Updated on 09/17/2011 10:48PM

Meet opener a more subdued kind of day

Email
Lou Hodges Jr.
Desert Wheat wins the $50,000 Gentilly Stakes on Fair Grounds' opening day at Louisiana Downs.

BOSSIER CITY, La. - Absent the usual Thanksgiving Day party atmosphere, absent even its own racetrack, Fair Grounds began its 2005-2006 racing season on Saturday at Louisiana Downs in Bossier City. Admission here is free, so there is no way of counting how many fans came to the races, but there was plenty of empty space on a pleasant fall day that turned sunny midway through the afternoon.

Bettors here wagered $241,518 on the 10-race card, and total handle for the afternoon was $2,595,695. Last year in New Orleans, an ontrack crowd of 7,465 bet $473,725. Total combined handle was $2,906,168.

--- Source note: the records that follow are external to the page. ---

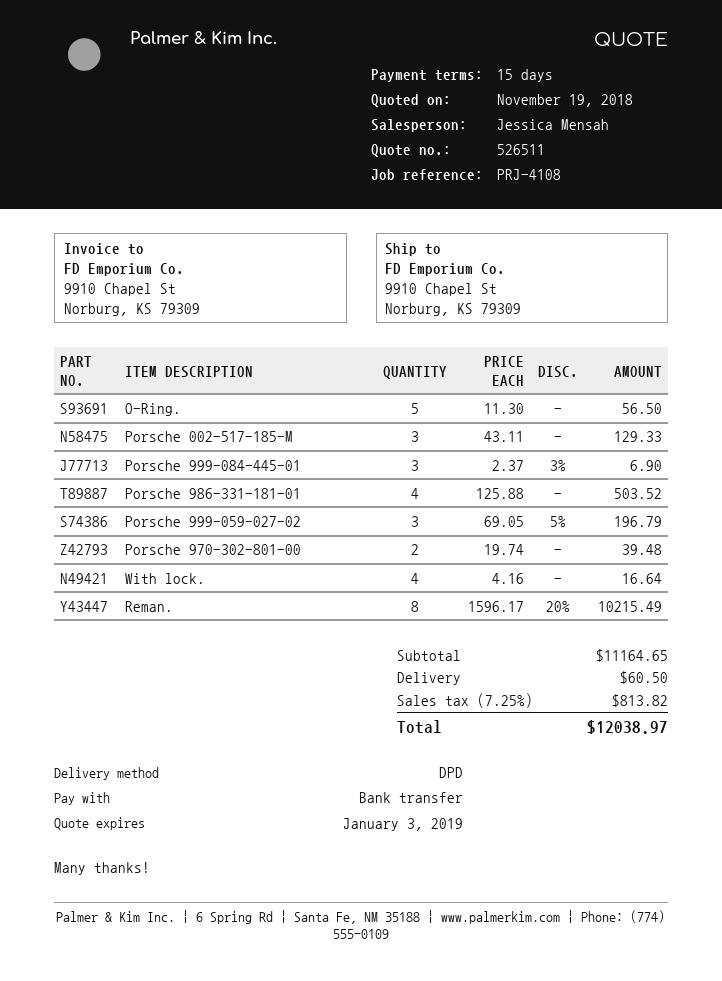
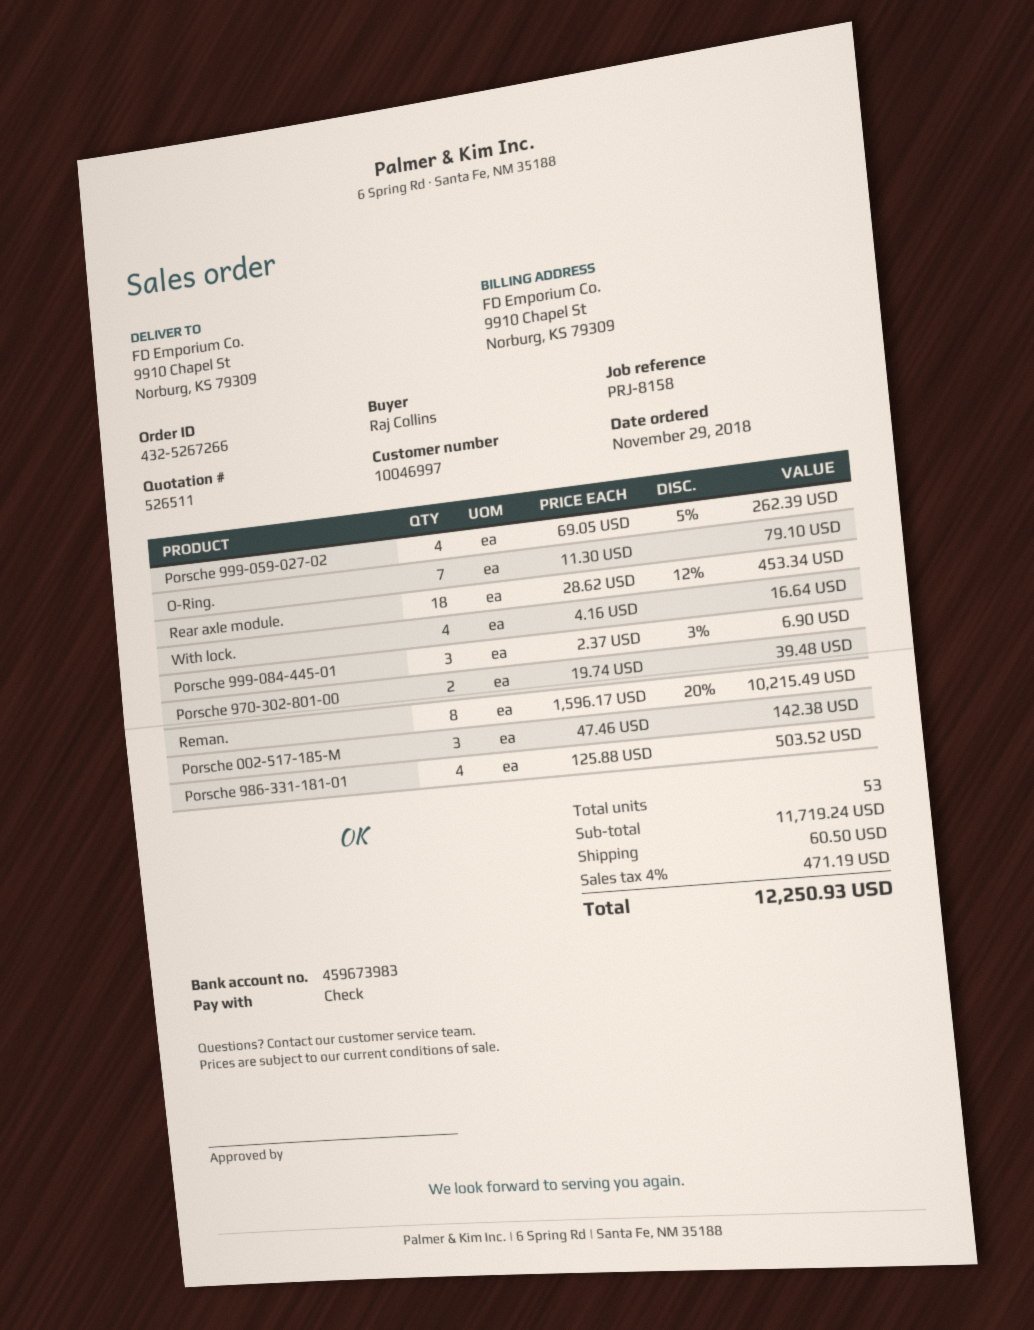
reference: PRJ-4108 -> PRJ-8158
payment method: bank transfer -> cheque
O-Ring.: 5 x 11.30 = 56.50 -> 7 x 11.30 = 79.10
Porsche 002-517-185-M: 3 x 43.11 = 129.33 -> 3 x 47.46 = 142.38
Porsche 999-059-027-02: 3 x 69.05 - 5% = 196.79 -> 4 x 69.05 - 5% = 262.39
Rear axle module.: none -> 18 x 28.62 - 12% = 453.34
subtotal: 11164.65 -> 11719.24
tax: 7.25% = 813.82 -> 4% = 471.19
total: 12038.97 -> 12250.93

If the day felt somewhat strange, it fit the mood of the last three months. Hurricane Katrina knocked everyone in its path for a loop. Fair Grounds, which usually opens Thanksgiving to raucous New Orleans crowds, salvaged the season by leasing the Louisiana Downs racetrack for a 37-day meet. But no one expects this year to feel anything like a typical winter in New Orleans.

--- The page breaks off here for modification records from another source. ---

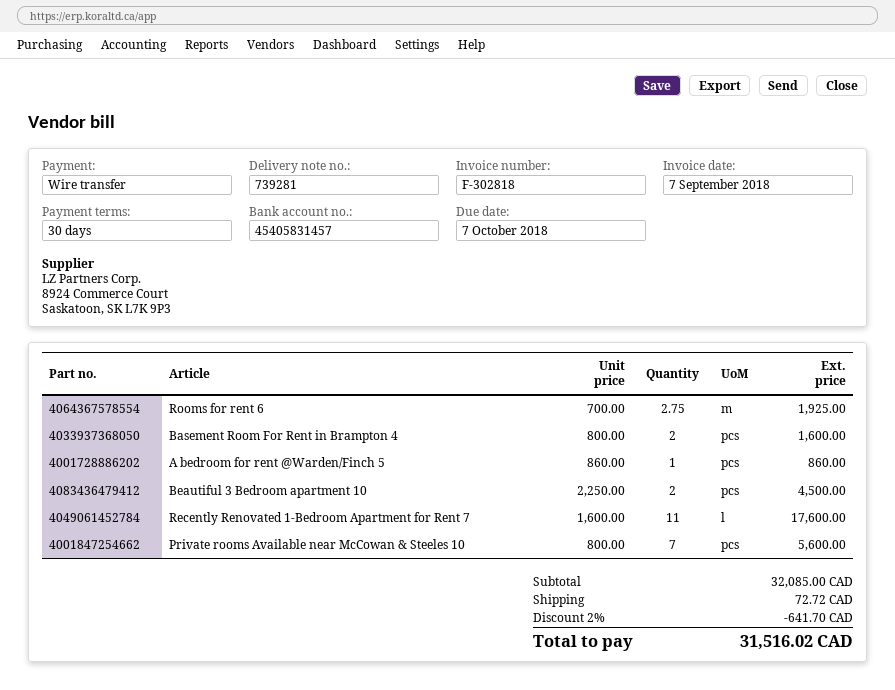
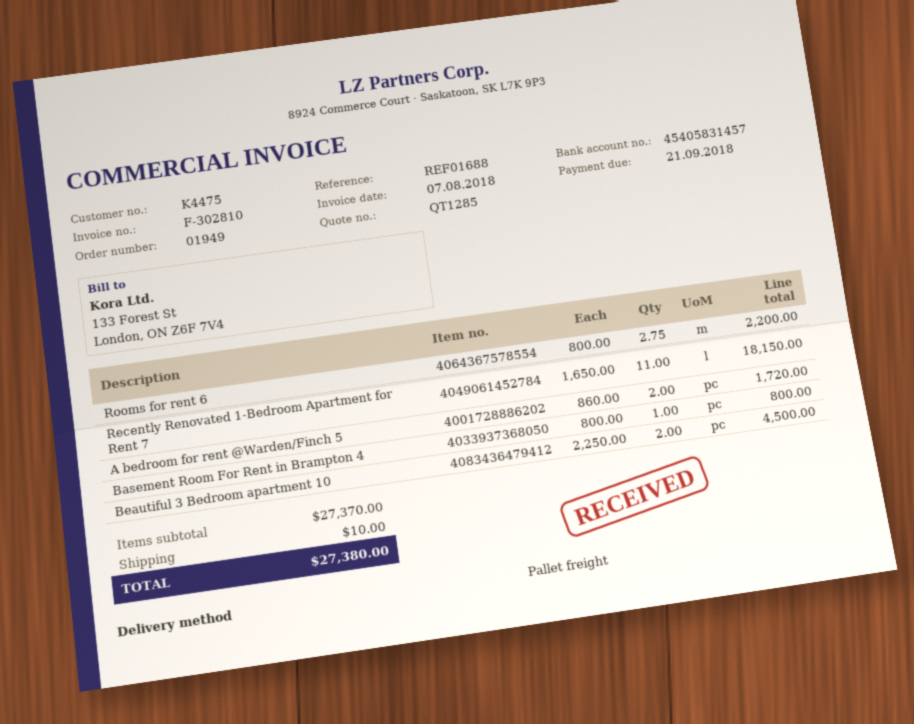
invoice number: F-302818 -> F-302810
invoice date: 2018-09-07 -> 2018-08-07
due date: 2018-10-07 -> 2018-09-21
Rooms for rent 6: 2.75 x 700.00 = 1925.00 -> 2.75 x 800.00 = 2200.00
Basement Room For Rent in Brampton 4: 2 x 800.00 = 1600.00 -> 1 x 800.00 = 800.00
A bedroom for rent @Warden/Finch 5: 1 x 860.00 = 860.00 -> 2 x 860.00 = 1720.00
Recently Renovated 1-Bedroom Apartment for Rent 7: 11 x 1600.00 = 17600.00 -> 11 x 1650.00 = 18150.00
Private rooms Available near McCowan & Steeles 10: 7 x 800.00 = 5600.00 -> none
subtotal: 32085.00 -> 27370.00
discount: 2% = 641.70 -> none
shipping: 72.72 -> 10.00
total: 31516.02 -> 27380.00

"In New Orleans, opening day is a pretty big day," said Fair Grounds president Randy Soth. "It's more a social-type situation than a wagering event, but in terms of the attendance it's one of the biggest days."

It was a big day here for 16-year-old Cody Meche, the younger brother of identical twin jockeys Lonnie and Donnie Meche. Cody Meche just began his career as a jockey in November, and had won just once, but he piloted the Bubba Cascio-trained De's Sweet Dream to a come-from-behind victory in the opener, and won the last on Hero's Glow, the horse who gave him his first career victory.

"I hope there'll be more," said Meche, a 10th-grader who is being home-schooled.

A few New Orleanians were scattered around the track, but the opening-day feature, the $50,000 Gentilly Stakes, went to a Texan. Desert Wheat, at least, trains at trainer Tony Richey's farm in Tyler, Tex., though he is a Louisiana-bred who was purchased in Florida by owner Jerry Lee. A recent third-place finish in an open turf stakes at Keeneland made Desert Wheat the overwhelming favorite in the statebred-restricted Gentilly, and he ran to his odds, posting a rather effortless win under jockey E.J. Perrodin.

"He just cruised by them," Richey said. "It was pretty easy. He won like he was supposed to win."

Desert Wheat, timed in 1:38.22 for about a mile on firm turf, paid $3.20 and won by four lengths over Willtosucceed, who edged Waytogeaux for second.